PROBLEM TO WORK ON
Could you copy exactly the lines from the one containing "[209,407,327,418] Suárez Gutiérrez" through the last line of the records below, and nothing else?

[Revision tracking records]
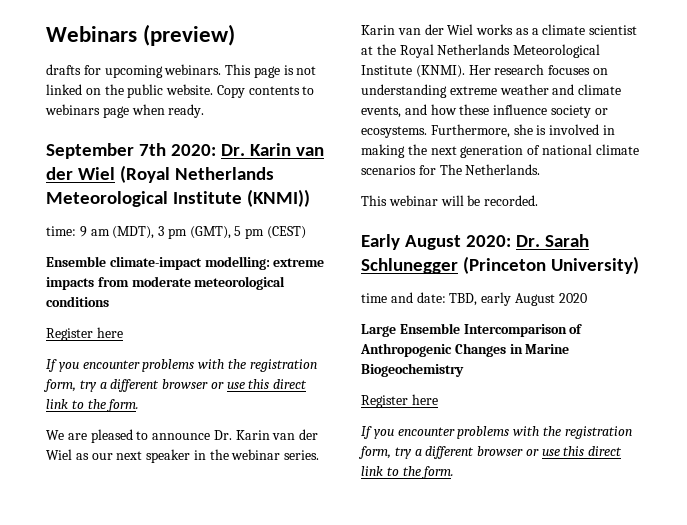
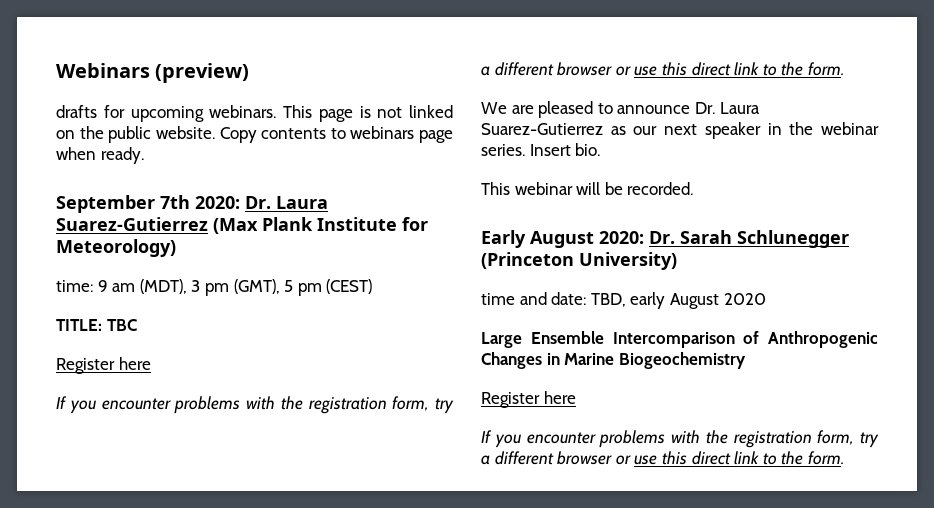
[249,143,324,156] [46,165,274,183] [46,189,310,207] Karin van der Wiel (Royal Netherlands Meteorological Institute (KNMI)) -> [276,196,328,209] [56,217,428,234] [56,239,176,257] Laura Suarez-Gutierrez (Max Plank Institute for Meteorology)
[46,256,325,270] [46,276,286,290] [46,296,109,307] Ensemble climate-impact modelling: extreme impacts from moderate meteorological conditions -> [56,319,137,331] TITLE: TBC
[235,429,319,440] [46,449,72,460] Karin van der Wiel -> [719,102,760,114] [481,123,603,135] Laura Suarez-Gutierrez
[361,24,638,35] [361,44,601,58] [361,64,608,78] [361,84,622,98] [361,104,608,118] [361,124,615,138] [361,144,639,158] [361,164,541,175] Karin van der Wiel works as a climate scientist at the Royal Netherlands Meteorological Institute (KNMI). Her research focuses on understanding extreme weather and climate events, and how these influence society or ecosystems. Furthermore, she is involved in making the next generation of national climate scenarios for The Netherlands. -> [529,143,601,156] Insert bio.

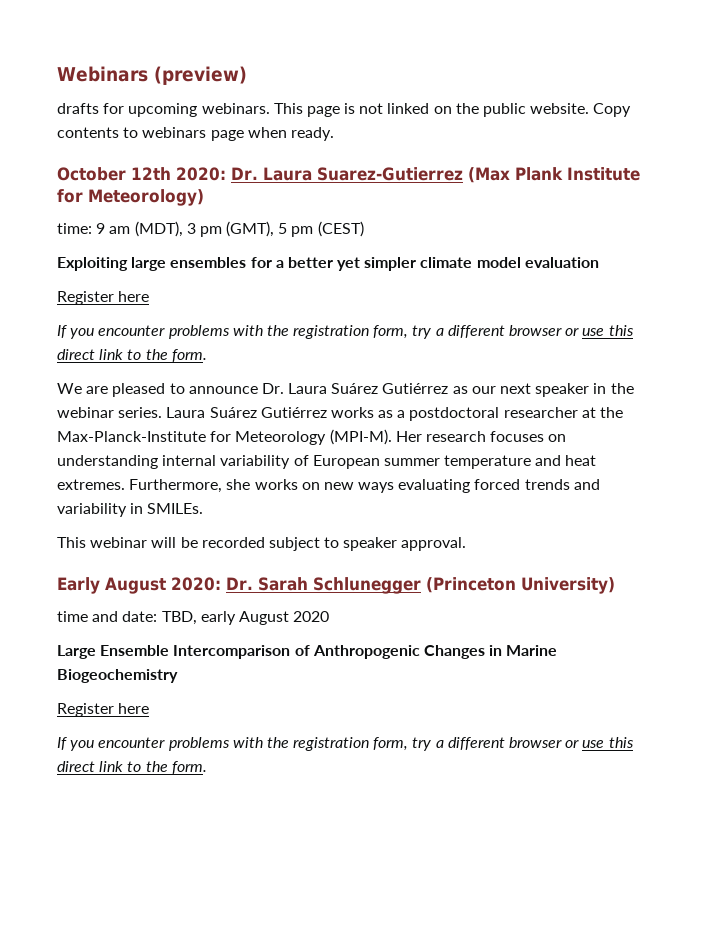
[56,195,190,213] September 7th -> [57,167,171,181] October 12th
[56,319,137,331] TITLE: TBC -> [57,257,599,271] Exploiting large ensembles for a better yet simpler climate model evaluation
[481,123,603,135] Suarez-Gutierrez -> [331,383,449,394] Suárez Gutiérrez
[529,143,601,156] Insert bio. -> [166,407,624,421] [57,429,567,445] [57,455,597,469] [57,479,600,493] [57,503,204,517] Laura Suárez Gutiérrez works as a postdoctoral researcher at the Max-Planck-Institute for Meteorology (MPI-M). Her research focuses on understanding internal variability of European summer temperature and heat extremes. Furthermore, she works on new ways evaluating forced trends and variability in SMILEs.
[627,182,694,195] recorded. -> [201,537,467,551] recorded subject to speaker approval.

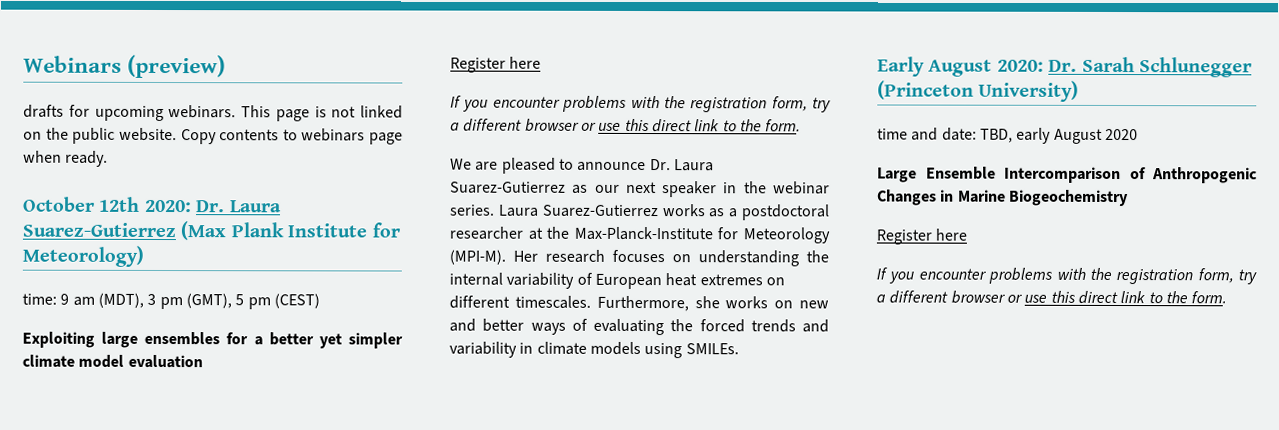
[331,383,449,394] Suárez Gutiérrez -> [450,181,566,194] Suarez-Gutierrez
[209,407,327,418] Suárez Gutiérrez -> [541,204,659,218] Suarez-Gutierrez
(158, 462) none -> [806,250,829,263] the
[383,455,597,469] [57,479,125,490] summer temperature and heat extremes. -> [665,273,785,287] [449,295,591,309] heat extremes on different timescales.
[358,479,471,493] ways evaluating -> [449,318,694,336] and better ways of evaluating the
[147,503,204,514] [57,537,467,551] SMILEs. // This webinar will be recorded subject to speaker approval. -> [536,341,739,359] climate models using SMILEs.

ANSWER TO THE PROBLEM
[209,407,327,418] Suárez Gutiérrez -> [541,204,659,218] Suarez-Gutierrez
(158, 462) none -> [806,250,829,263] the
[383,455,597,469] [57,479,125,490] summer temperature and heat extremes. -> [665,273,785,287] [449,295,591,309] heat extremes on different timescales.
[358,479,471,493] ways evaluating -> [449,318,694,336] and better ways of evaluating the
[147,503,204,514] [57,537,467,551] SMILEs. // This webinar will be recorded subject to speaker approval. -> [536,341,739,359] climate models using SMILEs.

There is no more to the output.